PROF. JADWIGA STANISZKIS: - By stating so, he shows how undereducated man he is whose attitude towards this issue is very primitive. He does not even realize that it may be about not only the religion issue in this quarrel about the Cross but also the aspect of human rights. Janusz Palikot may simply not know that the essence of the modern Europe is an open constitutionalism consolidated by the Lisbon Treaty.

- What is the modern European openness?

- The open constitutionalism is a constant reinterpretation of legal norms and standards within the space limited also by changeable extreme conditions resulting from documents which are not necessarily compatible with each other in one hundred percents. I specifically mean the European Convention of Human Rights existing since the times of the Cold War and which protects the rights of the majority, as well as a Charter of Basic Rights which guarantees more rights for the minority. In the course of time in Europe a bigger emphasis was put on the protection of the minority because it was thought that the majority did not have to be specially protected, since it is protected by the state anyway. So this myth has appeared in this way and which is being used by the opponents of the Cross in the Polish Seym, that only the minority has got rights....

- And it often came to the exaggeration, to terrorization of the majority in the interest of the political correctness...

- Certainly, it happened so, and it would surely happen more often but, luckily, an important legal document - the European Convention of Human Rights has existed all the time since 1953. In the times of the Cold War the document was a valuable tool - it was supposed to help the society under the captivity of a hostile country, to regain freedom, it was also helping with the fight for religious and cultural identity.

- Why was not the European Convention of Human Right invalidated during accepting the Charter of Basic Rights in 2000?

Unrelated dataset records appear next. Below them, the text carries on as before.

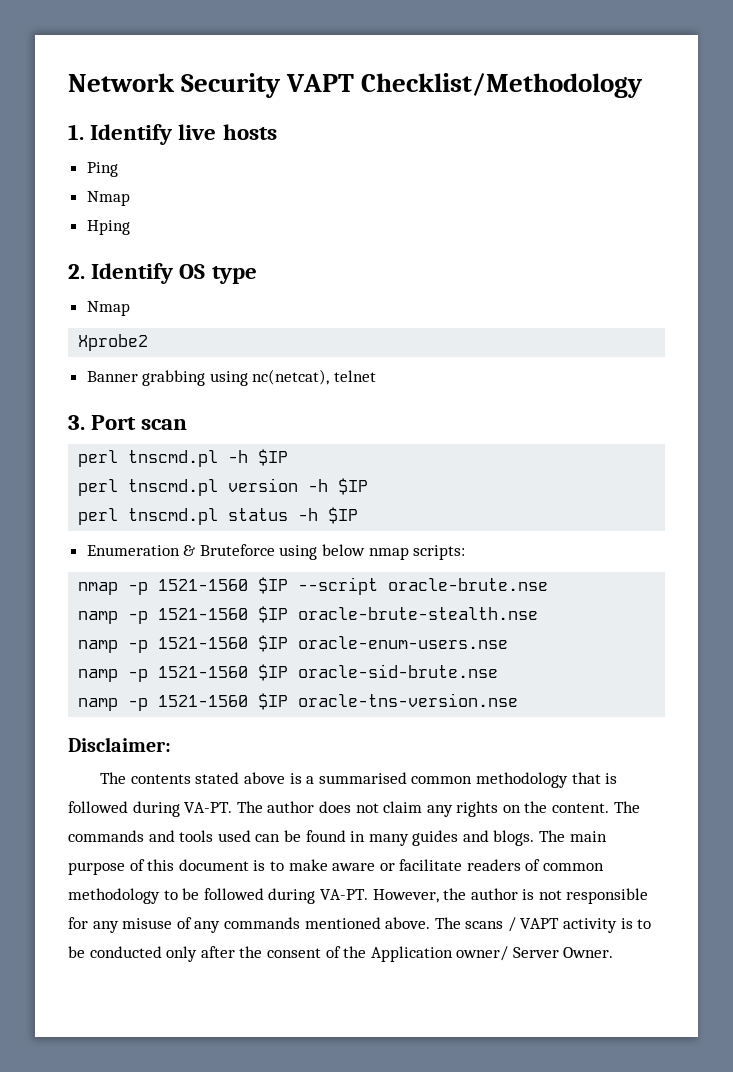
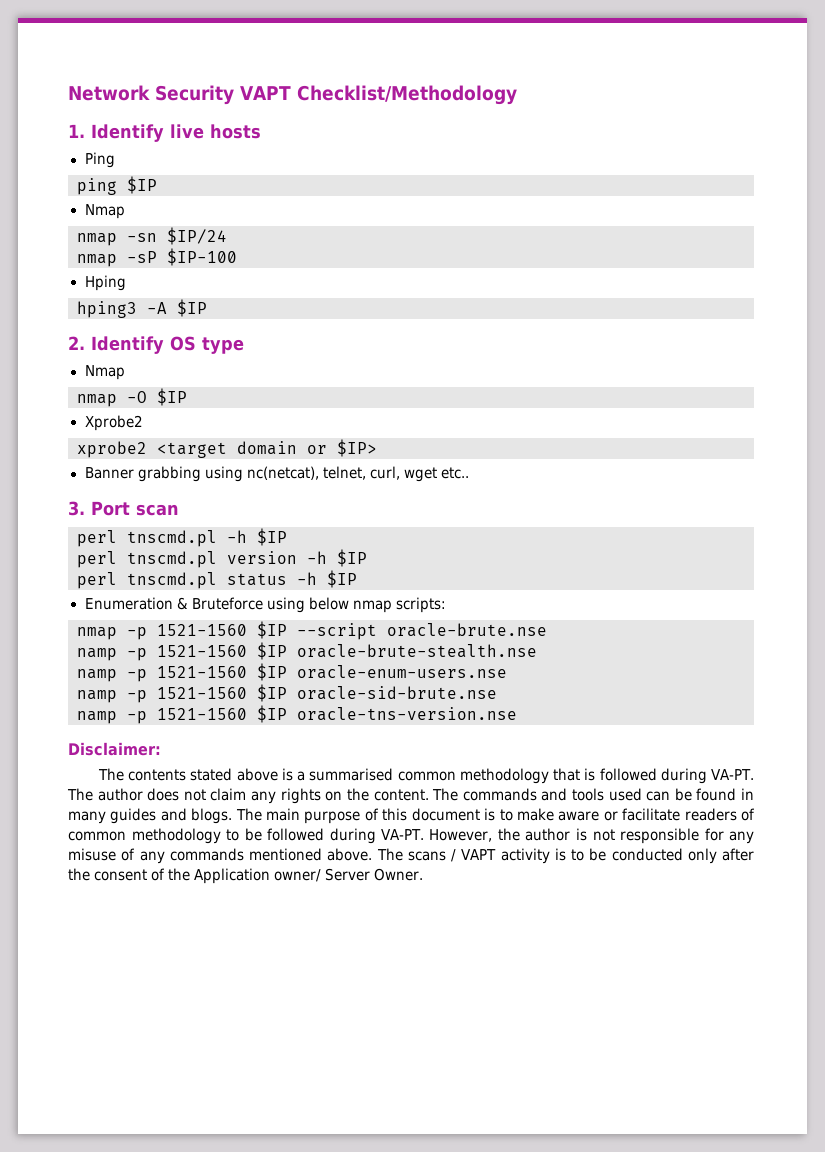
  Ping
+ ping $IP
  Nmap
+ nmap -sn $IP/24
+ nmap -sP $IP-100
  Hping
+ hping3 -A $IP
+ nmap -O $IP
  Xprobe2
+ xprobe2 <target domain or $IP>
- Banner grabbing using nc(netcat), telnet
+ Banner grabbing using nc(netcat), telnet, curl, wget etc..

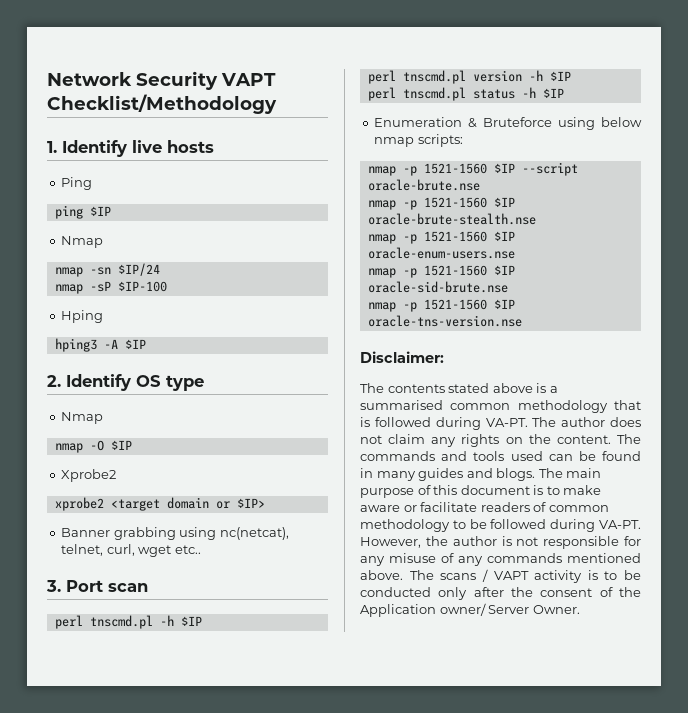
- namp -p 1521-1560 $IP oracle-brute-stealth.nse
+ nmap -p 1521-1560 $IP oracle-brute-stealth.nse
- namp -p 1521-1560 $IP oracle-enum-users.nse
+ nmap -p 1521-1560 $IP oracle-enum-users.nse
- namp -p 1521-1560 $IP oracle-sid-brute.nse
+ nmap -p 1521-1560 $IP oracle-sid-brute.nse
- namp -p 1521-1560 $IP oracle-tns-version.nse
+ nmap -p 1521-1560 $IP oracle-tns-version.nse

- Probably this law was not unified deliberately and both documents were kept, otherwise the rights of the majority would lose today...Maintaining under the power of the Convention proves that there are people in Europe who are aware of the fact that even in democracy the country does not have to be automatically, culturally or religiously - the representative of the majority...The elites of new democracies often build their identity, basing on the political correctness of a culturally different space... Therefore, it is necessary to remember about the existence of the art. 9 of the Convention of Human Rights, which says about the right to demonstrate one's cultural and religious identity in the public space, and also about the right to symbols... However, nowadays, we must remember that the intention of this document from the times of the Cold War was not only giving a tool to demand a group identity but also the social activation...

- Does it mean that it is not enough to be in the majority or minority - but we need to demand our rights actively?

- Yes. Besides values of a different vector (for example the aforementioned freedom to present symbols of the group identity in the public space, and on the other hand - the right to express the beliefs of the minority, as in the case of Palikot), a balance point is defined, resulting from the quantitative proportions; and also from the activity of those who express their preferences. It was the way in which the European Tribunal of Human Rights was arguing within the decision about keeping the Cross in an Italian school (the case of Lautsi). The European Convention of Human Rights is really an interesting and valuable document which enforces civic mobilisation. It is not enough to be only passive in the majority, but we must be active citizens with awareness that the group identity is a part of functioning in the contemporary world. And in the history as well.

- Does not the modern European identity have to be synonymous with the lack of religious symbols in the public space?

- Let's look at Great Britain which is a modern liberal country where the queen is the Head of Church in which religious symbols are not concealed. Tony Blair, as a leader of a very modern political party, and a frequently elected Prime Minister, was against the French solution of eradication of religious symbols from the public space (it concerned the Islam burqa).

- What can the fight against the Cross in the Polish Seym end?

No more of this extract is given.